Three falls ago, a packet of seeds containing California poppies and red
flax was spread over the bare ground. The following spring, seven poppies and three flax were counted. Last spring, the number of these plants more than tripled, and this year there are too many to count.
A year after the poppies and flax were sown, I received a packet of love- in-a-mist (Nigella damascena) seeds as a promotion from a mail-order nursery. About half a dozen seedlings came up the first year, and now, in its second year, multitudes of this distinctive annual have germinated. The foliage of love-in-a-mist is like a carrot’s, only more delicate; flowers are pale blue, and seed capsules globular and diaphanous. The latter are useful in cut flower arrangements.

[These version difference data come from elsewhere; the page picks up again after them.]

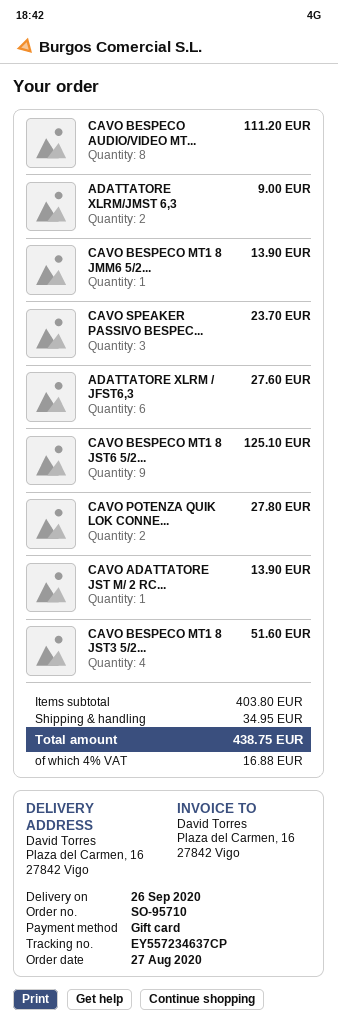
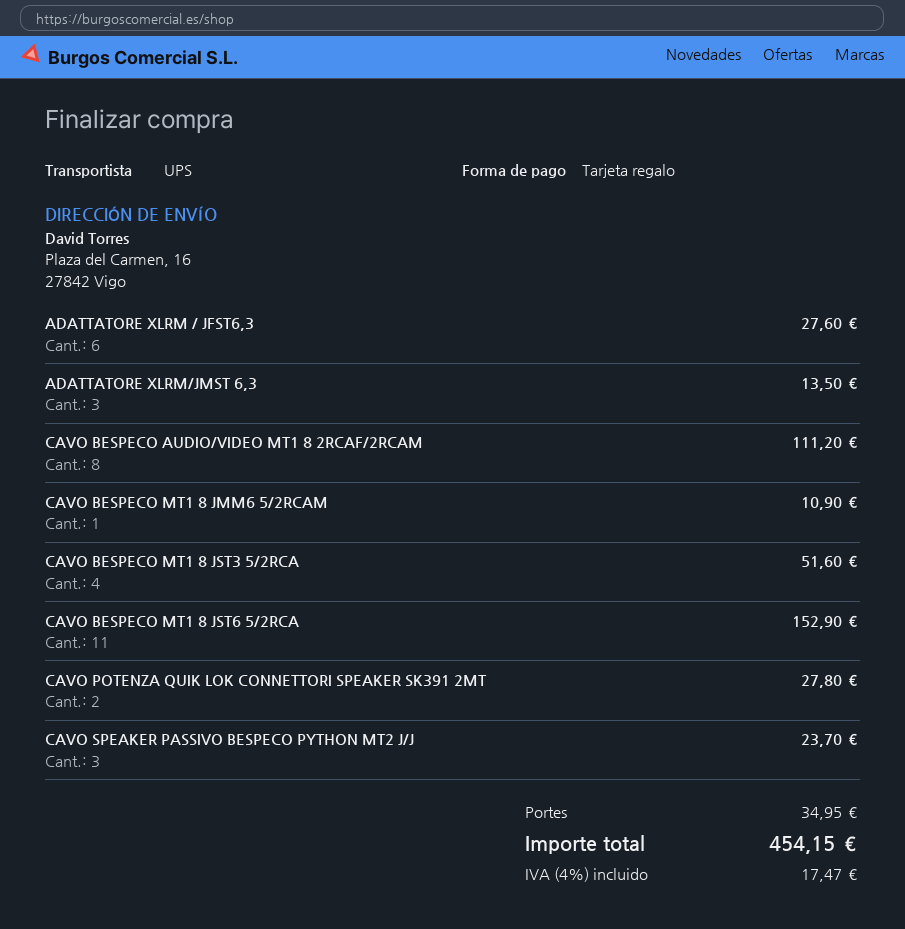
ADATTATORE XLRM/JMST 6,3: 2 for 9.00 -> 3 for 13.50
CAVO BESPECO MT1 8 JMM6 5/2...: 1 for 13.90 -> 1 for 10.90
CAVO BESPECO MT1 8 JST6 5/2...: 9 for 125.10 -> 11 for 152.90
CAVO ADATTATORE JST M/ 2 RC...: 1 for 13.90 -> none
tax: 4% = 16.88 -> 4% = 17.47
total: 438.75 -> 454.15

A sage, a morning glory and a daisy make up the perennial force in this garden. Pineapply sage (Salvia elegans) has scarlet flowers just a shade less brilliant than the red flax. They grow – should I say glow? – well together. This sage has leaves that, when crushed, have a truly pineapplish scent. It can reach 6 feet in height and blooms heavily for several months at a time.
Bush morning glory (Convolvulus cneorum) nicely complements the scarlet, orange and yellow flowers here. Its leaves are a shiny silver green that billow up from the ground to create a soft, cushiony look. Its flowers are white and have the gramophone look of the vining morning glory. Regular irrigation is the downfall of the bush morning glory, as it is for all the plants mentioned above. Water only when the soil is extra dry.
In Los Angeles, euryops pectinatus “viridis” is perhaps the most commonly selected perennial when yellow flowers are wanted in an area that receives little water. A profusion of lemon yellow daisies bloom amongst finely cut dark green foliage. In small areas such as that described here, it must be watched constantly and pruned carefully, or it will grow into a 5-foot sphere.
A final plant in this garden, Sweet William (Dianthus barbatus), flowers continuously. Sweet William is a small scale version of the carnation, to which it is closely related. Its blooms are pink, magenta, red or purple; some varieties combine two of these colors in a single flower.